> What to produce
Quote the records that follow in full and exactly; leave out the pictures.

■ ■ ■ ■ ■ ■ ■

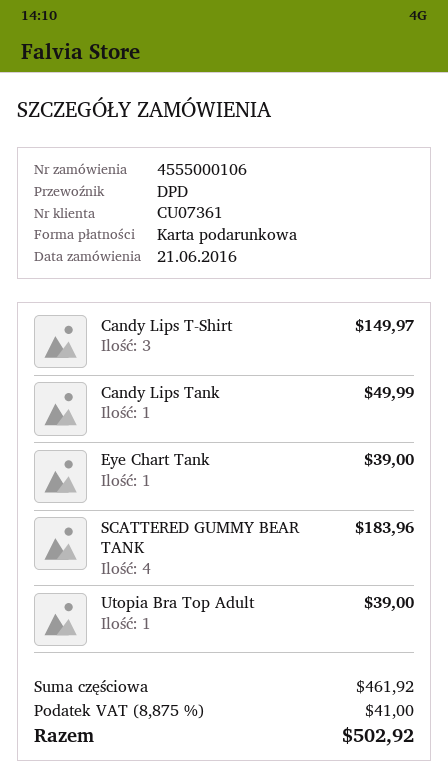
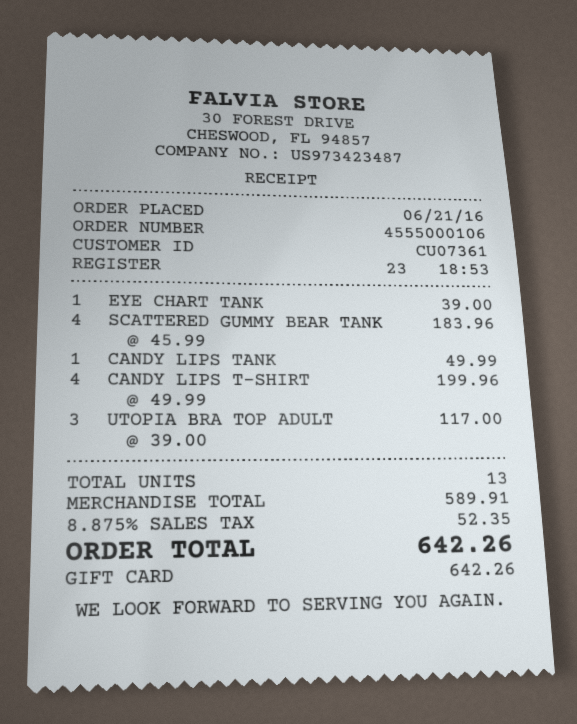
Candy Lips T-Shirt: 3 for 149.97 -> 4 for 199.96
Utopia Bra Top Adult: 1 for 39.00 -> 3 for 117.00
subtotal: 461.92 -> 589.91
tax: 8.875% = 41.00 -> 8.875% = 52.35
total: 502.92 -> 642.26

■ ■ ■ ■ ■ ■ ■

> Result
Candy Lips T-Shirt: 3 for 149.97 -> 4 for 199.96
Utopia Bra Top Adult: 1 for 39.00 -> 3 for 117.00
subtotal: 461.92 -> 589.91
tax: 8.875% = 41.00 -> 8.875% = 52.35
total: 502.92 -> 642.26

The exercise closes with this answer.